Fast forward to 1999, all of Marilyn's clothing and furniture were auctioned off, including the dress, which was sold for $1.3 million to Martin Zweig. In 2016, the dress was set up for auction again after Martin Zweig's estate decided to put it up after his death in 2013. An unidentified bidder paid $4.8 million for the fashion artifact and we soon found out that it was Ripley's Believe It or Not! that ended up being the winning bidder, valuing the total cost at more than $5 million for the dress, making it the most expensive dress ever sold at an auction.



 


This year, a few months before the Met Gala, Kardashian approached Ripley's Believe It or Not! to ask if she could wear the dress for the theme "Gilded Glamour". She donned the dress at the Met Gala with a white shrug, a move that eventually led to a lot of backlash from fashion fanatics and the general public alike. Now, pictures shared by the Marilyn Monroe collection's Instagram page show the dress with tears and some of its hand-sewn beads falling off. According to Variety, Ripley's executive Amanda Joiner assured that the dress "was always with a Ripley's representative. We always ensured that at any time we felt that the dress was in danger of ripping or we felt uncomfortable about anything, we always had the ability to be able to say we were not going to continue with this."



 

More footage and images by the popular social media profile Diet Prada show that apart from the falling beads and the tear in the silk souffle fabric near the zipper and clasp enclosures, there was some significant damage done to the strap of the dress as well. Furthermore, the damage is irreparable as the fabric is no longer made in the US and is banned due to its highly flammable nature. Historians like Scott Fortner have taken grave offense to this transgression, telling Rolling Stone: "It's a cultural icon. It's a political icon. It's a Hollywood icon. It's not just a dress, it's a part of American history... and it'll never be the same."



 


Meanwhile, Kardashian has expressed her gratitude to Ripley's for loaning the iconic dress to her.

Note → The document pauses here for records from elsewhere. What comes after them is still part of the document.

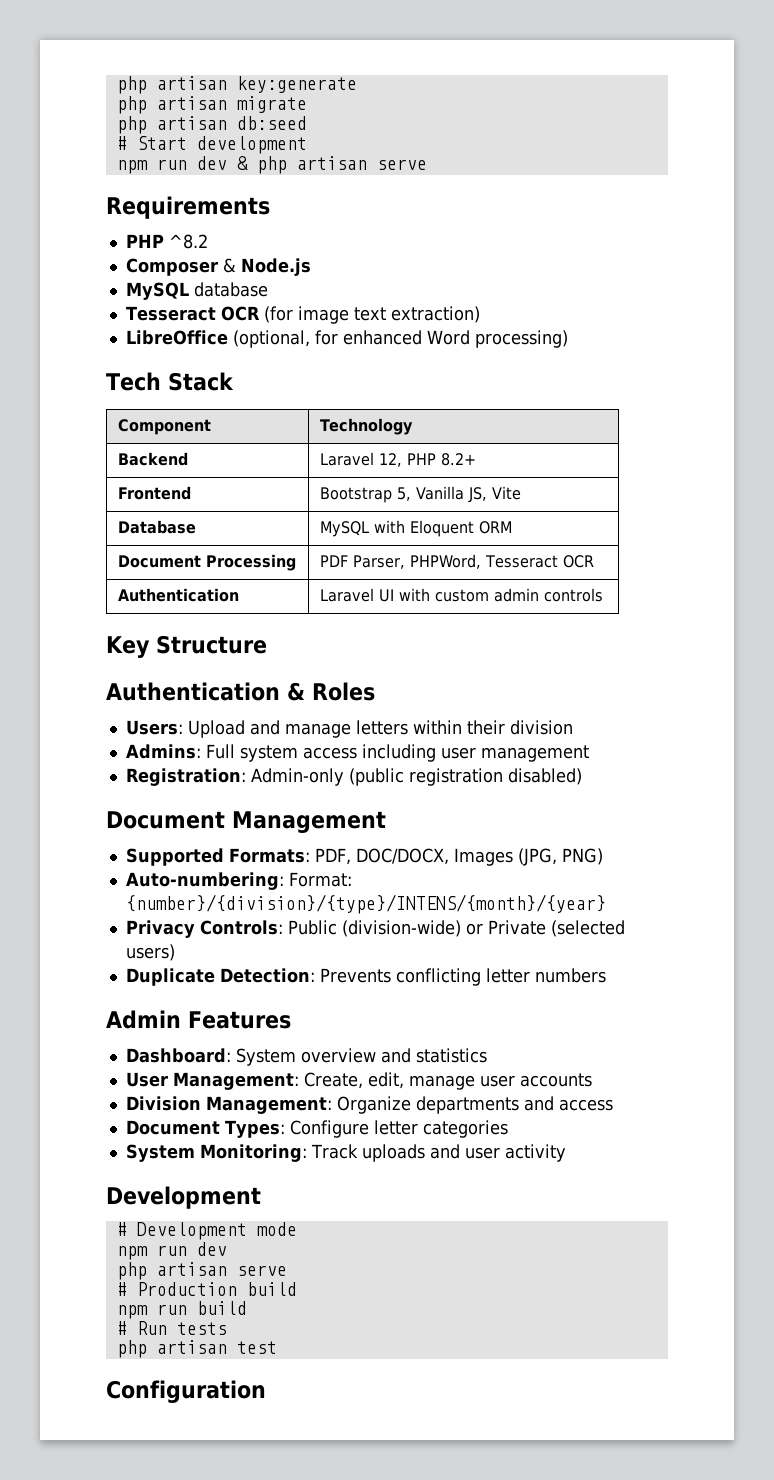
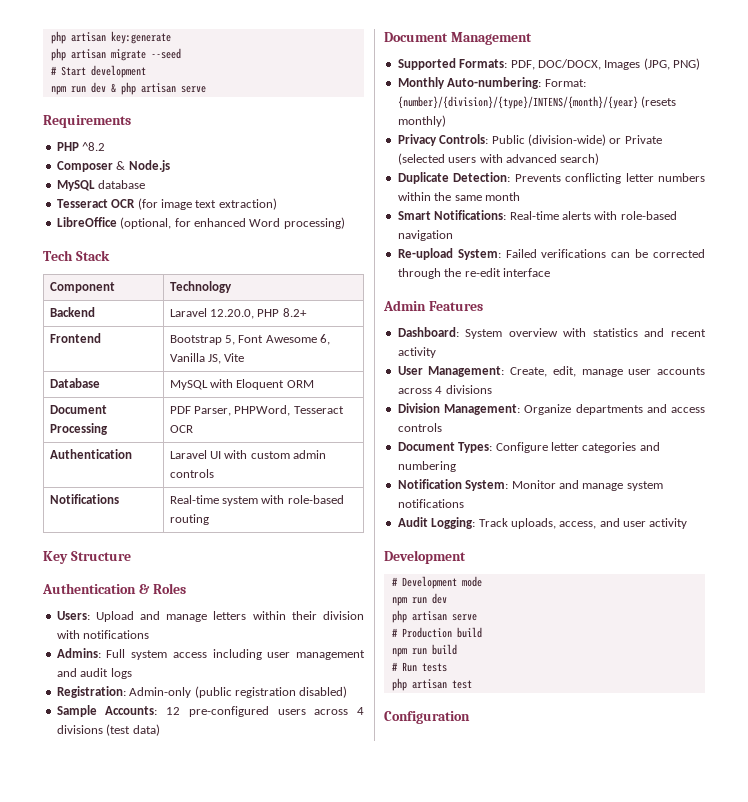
- php artisan migrate
- php artisan db:seed
+ php artisan migrate --seed
- Backend | Laravel 12, PHP 8.2+
+ Backend | Laravel 12.20.0, PHP 8.2+
- Frontend | Bootstrap 5, Vanilla JS, Vite
+ Frontend | Bootstrap 5, Font Awesome 6, Vanilla JS, Vite
+ Notifications | Real-time system with role-based routing
- Users: Upload and manage letters within their division
+ Users: Upload and manage letters within their division with notifications
- Admins: Full system access including user management
+ Admins: Full system access including user management and audit logs
+ Sample Accounts: 12 pre-configured users across 4 divisions (test data)
- Auto-numbering: Format: {number}/{division}/{type}/INTENS/{month}/{year}
+ Monthly Auto-numbering: Format: {number}/{division}/{type}/INTENS/{month}/{year} (resets monthly)
- Privacy Controls: Public (division-wide) or Private (selected users)
+ Privacy Controls: Public (division-wide) or Private (selected users with advanced search)
- Duplicate Detection: Prevents conflicting letter numbers
+ Duplicate Detection: Prevents conflicting letter numbers within the same month
+ Smart Notifications: Real-time alerts with role-based navigation
+ Re-upload System: Failed verifications can be corrected through the re-edit interface
- Dashboard: System overview and statistics
+ Dashboard: System overview with statistics and recent activity
- User Management: Create, edit, manage user accounts
+ User Management: Create, edit, manage user accounts across 4 divisions
- Division Management: Organize departments and access
+ Division Management: Organize departments and access controls
- Document Types: Configure letter categories
- System Monitoring: Track uploads and user activity
+ Document Types: Configure letter categories and numbering
+ Notification System: Monitor and manage system notifications
+ Audit Logging: Track uploads, access, and user activity

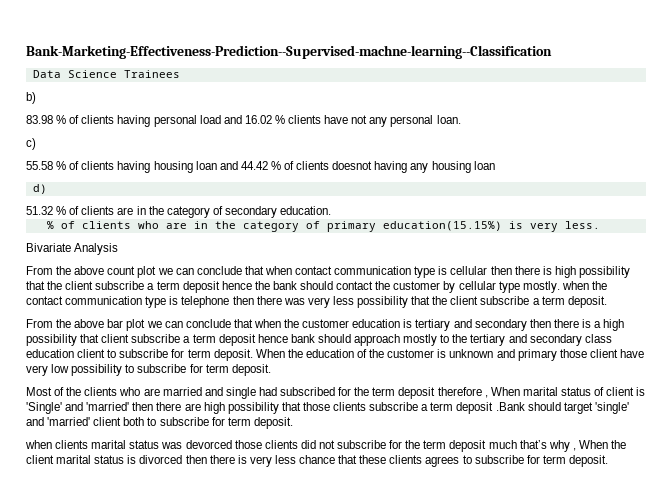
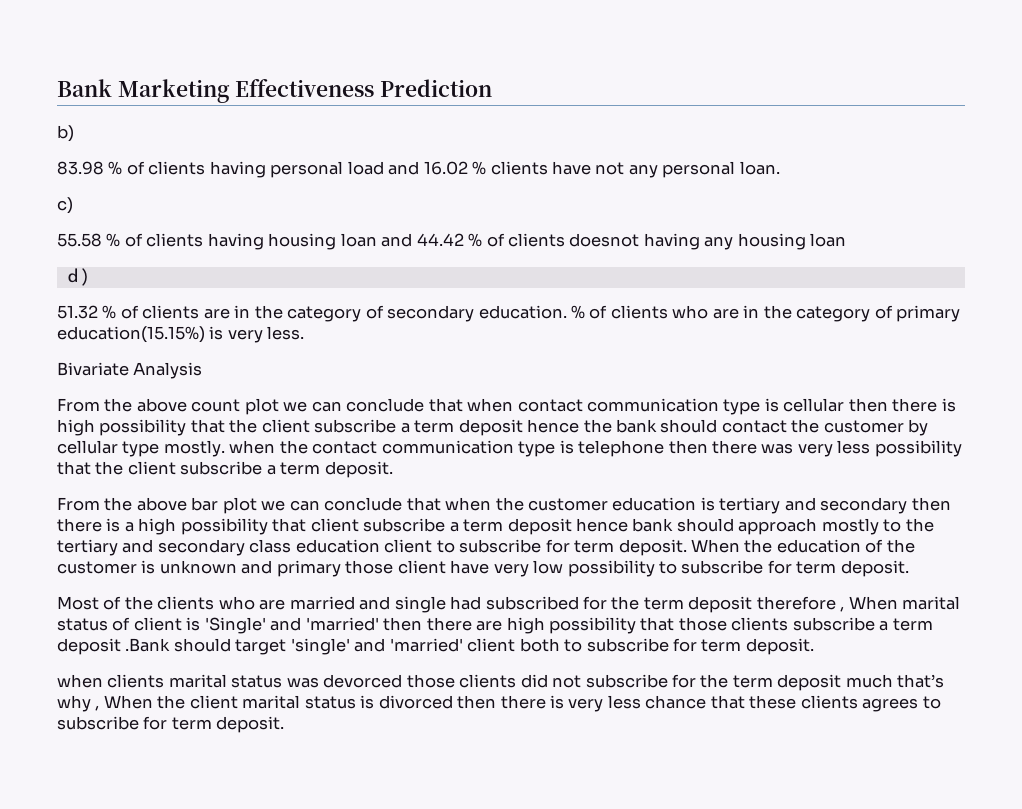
- Bank-Marketing-Effectiveness-Prediction--Supervised-machne-learning--Classification
- Data Science Trainees
+ Bank Marketing Effectiveness Prediction
- 51.32 % of clients are in the category of secondary education.
- % of clients who are in the category of primary education(15.15%) is very less.
+ 51.32 % of clients are in the category of secondary education. % of clients who are in the category of primary education(15.15%) is very less.

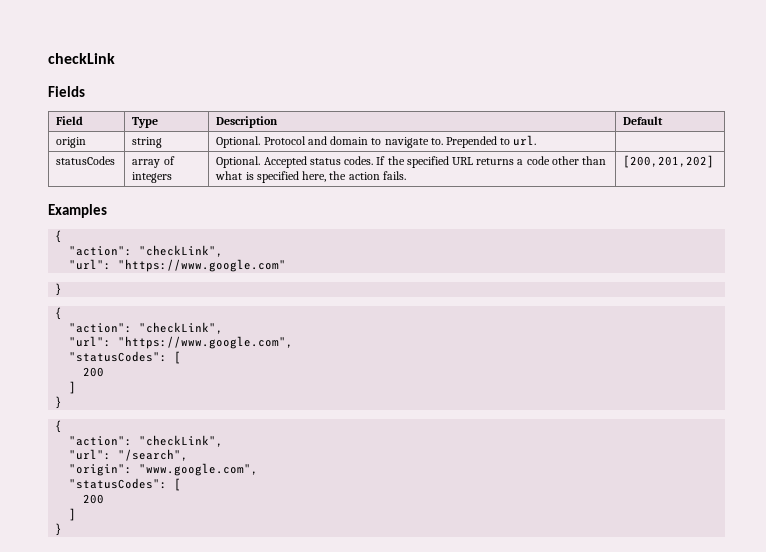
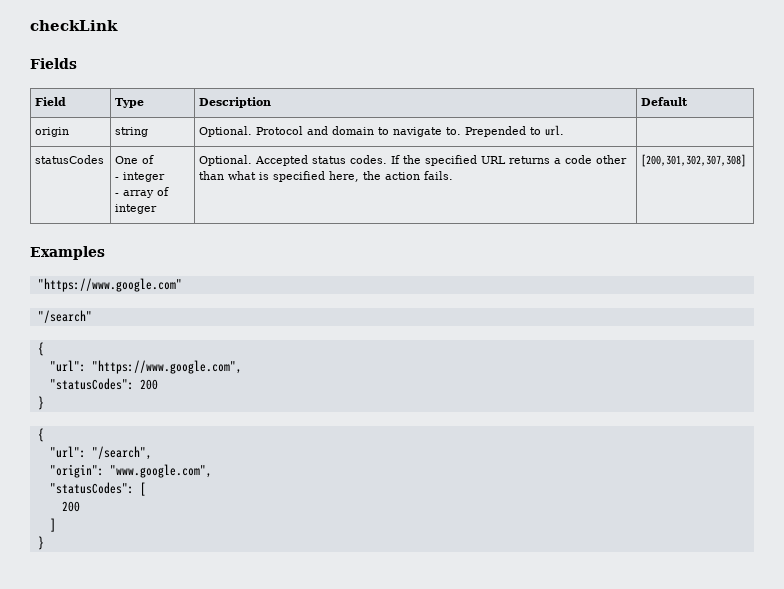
- statusCodes | array of integers | Optional. Accepted status codes. If the specified URL returns a code other than what is specified here, the action fails. | [200,201,202]
+ statusCodes | One of
+ - integer
+ - array of integer | Optional. Accepted status codes. If the specified URL returns a code other than what is specified here, the action fails. | [200,301,302,307,308]
  Examples
+ "https://www.google.com"
+ "/search"
  {
- "action": "checkLink",
- "url": "https://www.google.com"
- }
- {
- "action": "checkLink",
  "url": "https://www.google.com",
- "statusCodes": [
- 200
- ]
+ "statusCodes": 200
  }
  {
- "action": "checkLink",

In an interview with Vogue, she talked about how she had to lose 16 pounds three weeks before the Met Gala. Furthermore, to make sure the damage caused was minimum, she said she only wore the dress on the carpet and up the stairs, before changing into the replica she had made of the same. Fans of Monroe on the internet expressed their disdain for the move stating that "they really let her ruin a historical artifact for an underwhelming look that wasn't even on theme." Designer Bob Mackie spoke out against the decision in May, saying: "[Marilyn] was a goddess. A crazy goddess, but a goddess. She was just fabulous. Nobody photographs like that. And it was done for her. It was designed for her. Nobody else should be seen in that dress."